На следующее утро они и выступили сообща. Никто из не в меру болтливых людей не видел, как к выехавшему во всем своем великолепии Самсону Колывановичу присоединился не менее мощный, но гораздо более скромнее выглядевший богатырь Илейко Нурманин, что по-слэйвински означало Илейко-норманн. И оружия у него на виду не было никакого, да и одет он был, как простой ливонец, а лошадь-Зараза рядом с могучим конем суоми вообще казалась боевым ослом.
Когда Сампса вчера ушел, оставив лива наедине со своими мыслями, то он попытался оправдать свое скоропалительное решение, но никак это не получалось.

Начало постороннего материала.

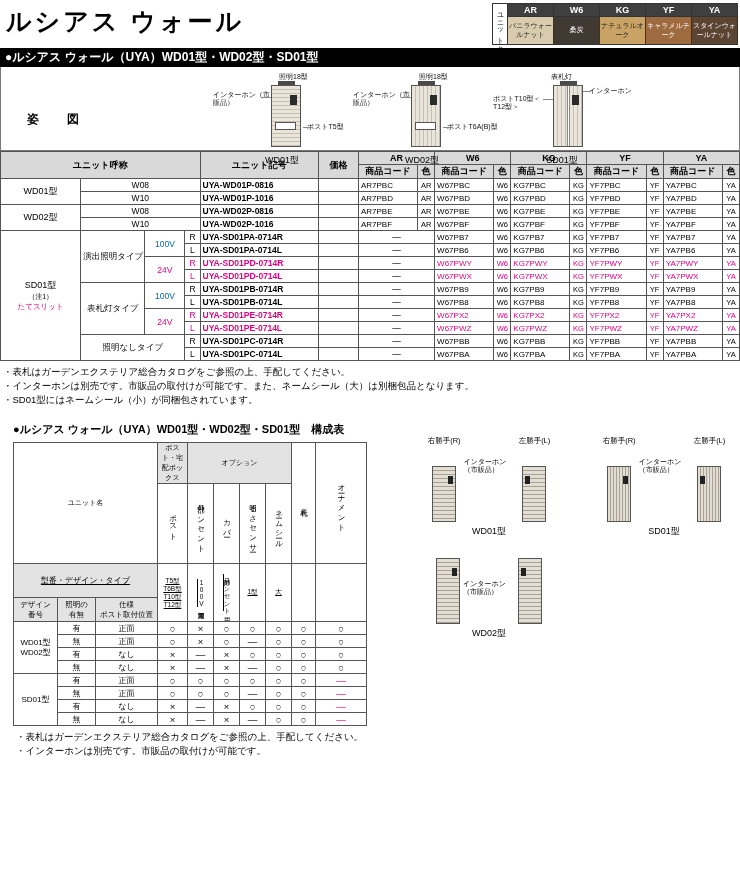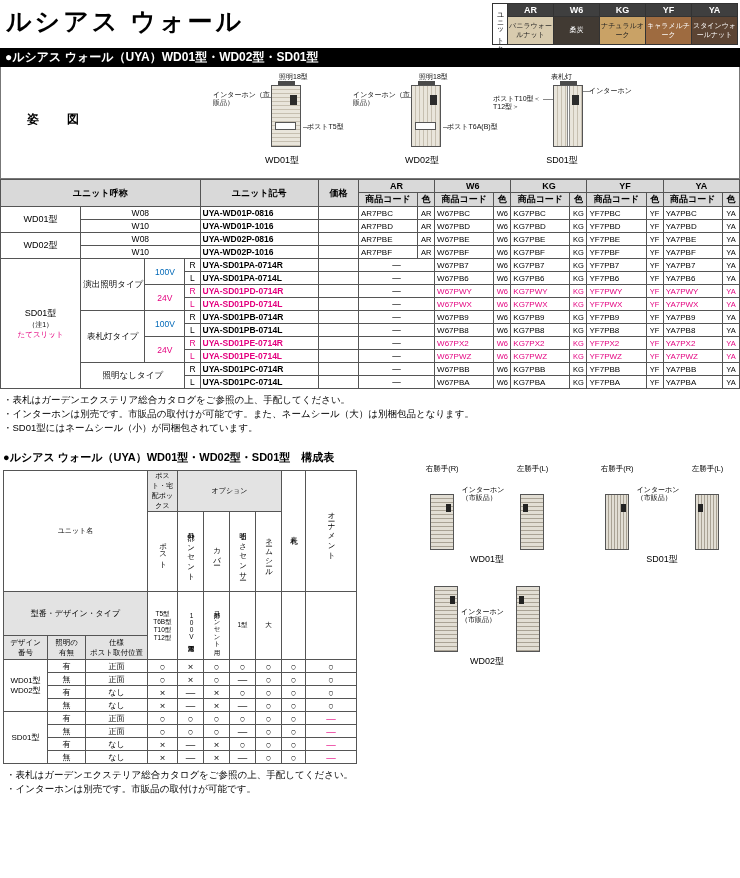--- a/index.html
+++ b/index.html
@@ -27,7 +27,7 @@
   .section-bar { background: #000; color: #fff; font-size: 12px; font-weight: bold;
                  padding: 2px 5px; height: 19px; line-height: 15px; }
   
-  .sugata { position: relative; height: 112px; border: 1px solid #777; border-top: none; }
+  .sugata { position: relative; height: 84px; border: 1px solid #777; border-top: none; }
   .sugata-label { position: absolute; left: 26px; top: 44px; font-size: 12px; font-weight: bold;
                   letter-spacing: 8px; }
   .diag { position: absolute; top: 4px; width: 138px; height: 96px; }

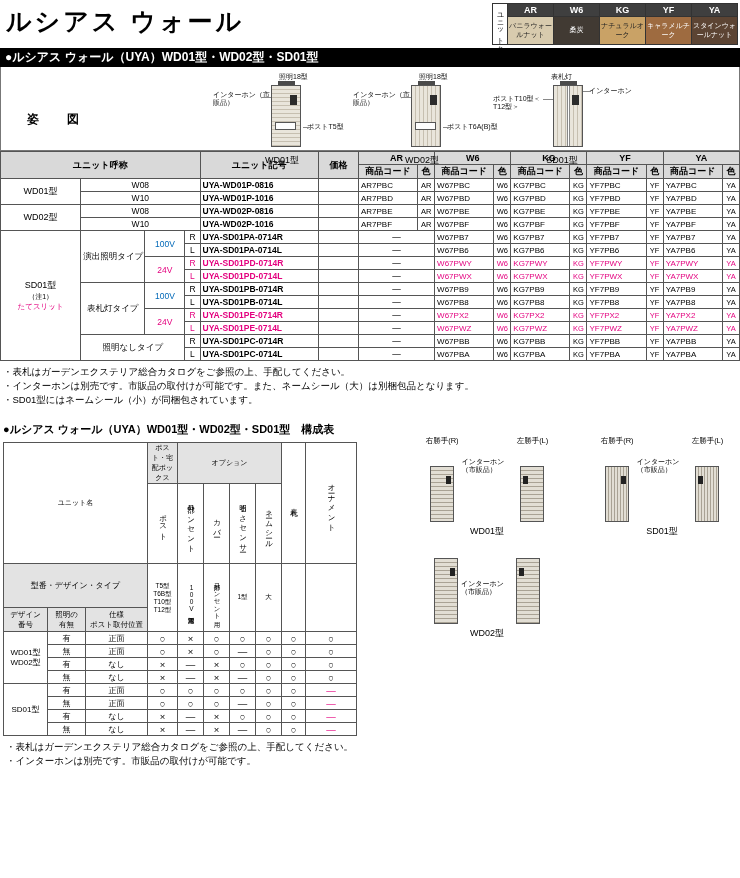--- a/index.html
+++ b/index.html
@@ -63,7 +63,7 @@
   
   .notes { padding: 4px 3px; font-size: 9.5px; line-height: 1.45; }
   
-  .bottom { display: flex; padding: 12px 4px 0 3px; gap: 32px; }
+  .bottom { display: flex; padding: 12px 4px 0 13px; gap: 24px; }
   .bottom-left { width: 372px; }
   .bottom-right { flex: 1; position: relative; }
   .sub-title { font-size: 11px; font-weight: bold; margin-bottom: 5px; }

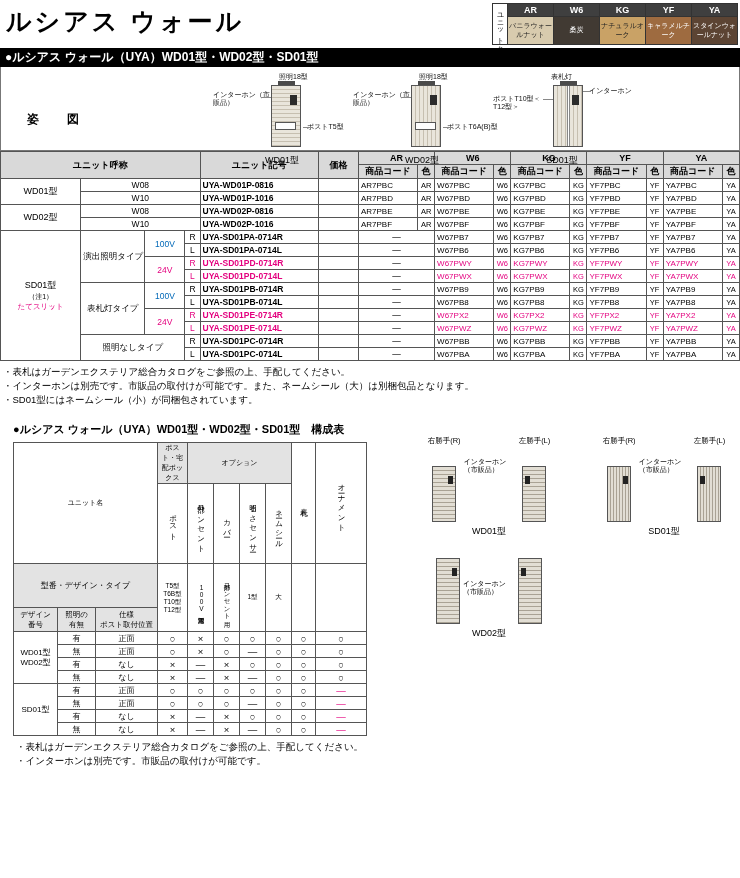--- a/index.html
+++ b/index.html
@@ -82,7 +82,7 @@
   .comp-table td.mark { font-size: 9.5px; height: 13px; }
   .row-a th { height: 16px; font-size: 7px; }
   .row-b th { height: 80px; }
-  .row-c th { height: 44px; }
+  .row-c th { height: 34px; text-decoration: underline; }
   .row-d th { height: 24px; font-size: 7.5px; }
   
   .rl-area { position: relative; height: 300px; }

"В первую дороженку ехати — убиту быть,
В другую дороженку ехать — женату быть,
Третью дороженку ехать — богату быть", — повторял он про себя надпись со знаменитого Латырь-камня, известную каждому ливонцу. Покоится тот камень на перепутье Латинской дороги, правда, все знают об этих словах, но никто не видел их воочию. Может быть, где-нибудь за Леонидовым крестом, вросши в землю, покрытый мхом, покоится он, сокрытый от глаз покрывалом прошедших лет. А, может быть, у каждого лива свой Латырь-камень, который до поры, до времени невидим, неосязаем. В какую дороженьку ехать? Каждый определяет самостоятельно, каждый выбирает путь по сердцу.